Loading YAML with Python

from pgsui import VAEConfig, ImputeVAE
from pgsui.data_processing.config import load_yaml_to_dataclass

cfg = load_yaml_to_dataclass("vae_balanced.yaml", VAEConfig)
model = ImputeVAE(genotype_data=gd, config=cfg)
model.fit()
X_vae = model.transform()

Command-Line Interface (CLI)

Precedence model (highest last)

code defaults  <  preset (--preset)  <  YAML (--config)  <  explicit CLI flags  <  --set k=v

  • --preset selects a baseline preset.

  • --config applies YAML on top of the preset.

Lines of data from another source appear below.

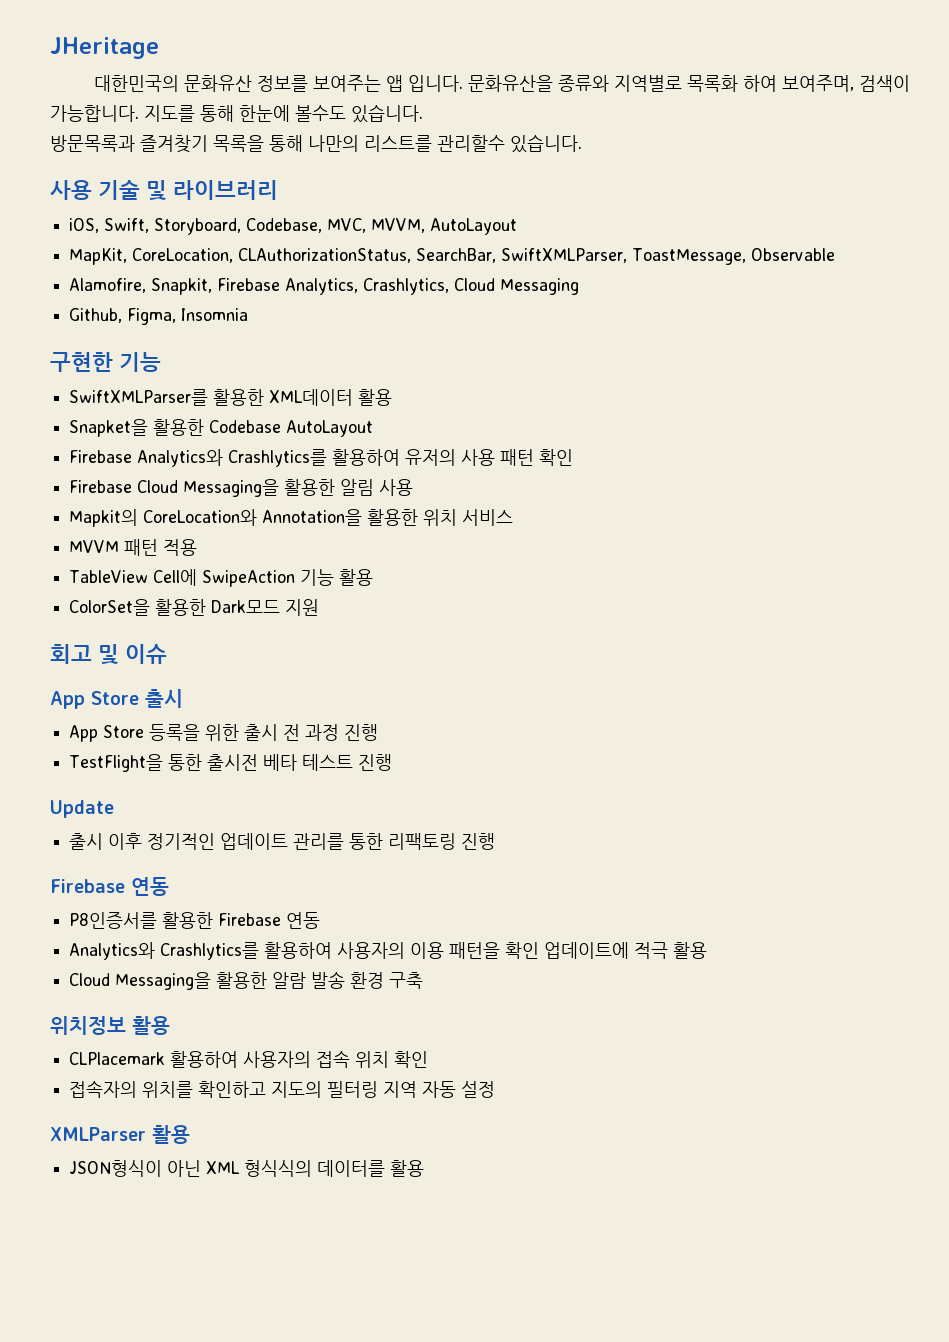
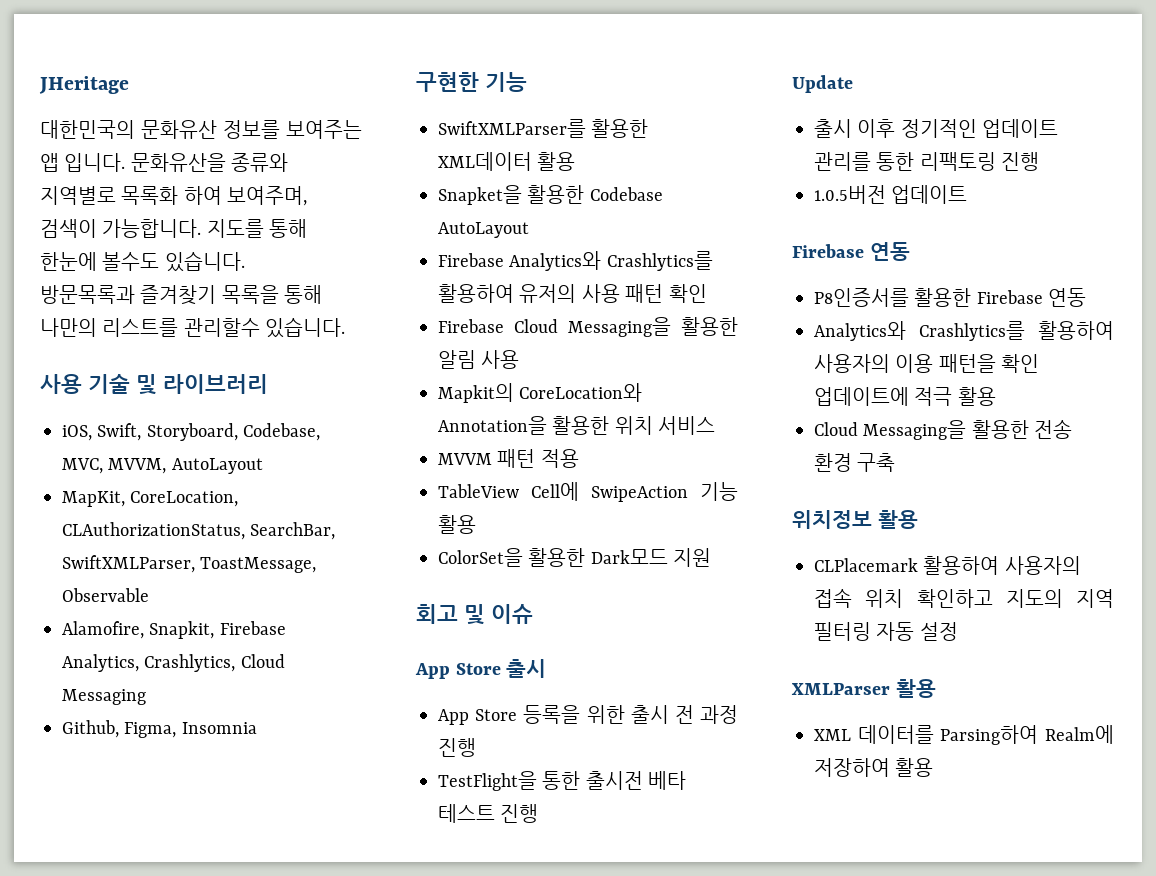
+ 1.0.5버전 업데이트
- Cloud Messaging을 활용한 알람 발송 환경 구축
+ Cloud Messaging을 활용한 전송 환경 구축
- CLPlacemark 활용하여 사용자의 접속 위치 확인
- 접속자의 위치를 확인하고 지도의 필터링 지역 자동 설정
+ CLPlacemark 활용하여 사용자의 접속 위치 확인하고 지도의 지역 필터링 자동 설정
- JSON형식이 아닌 XML 형식식의 데이터를 활용
+ XML 데이터를 Parsing하여 Realm에 저장하여 활용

  • Explicit CLI flags (if provided) override YAML.

  • --set applies deep dot-path overrides for final tweaks.

Note

If --load-best-params is used, best-params are applied before CLI flags and --set, but tuning is forced OFF at the end regardless of any later overrides.

Typical CLI usage

# Minimal run with a preset
pg-sui \
  --input data.vcf.gz \
  --popmap pops.popmap \
  --models ImputeAutoencoder ImputeVAE \
  --preset balanced \
  --prefix demo

# YAML + quick overrides
pg-sui \
  --input data.vcf.gz \
  --popmap pops.popmap \
  --models ImputeVAE \
  --preset thorough \
  --config vae_balanced.yaml \
  --set io.prefix=vae_vs_ae \
  --set model.latent_dim=32

Minimal API Reference

model = SomeImputer(genotype_data=gd, config=SomeConfig.from_preset("balanced"))
model.fit()
X_imputed = model.transform()

References

Chawla, N. V., Bowyer, K. W., Hall, L. O., & Kegelmeyer, W. P. (2002). SMOTE: Synthetic Minority Over-sampling Technique. Journal of Artificial Intelligence Research, 16, 321-357.

Hinton, G. E., & Salakhutdinov, R. (2006). Reducing the dimensionality of data with neural networks. Science, 313(5786), 504-507.

Kingma, D. P., & Welling, M. (2013). Auto-Encoding Variational Bayes. arXiv preprint arXiv:1312.6114.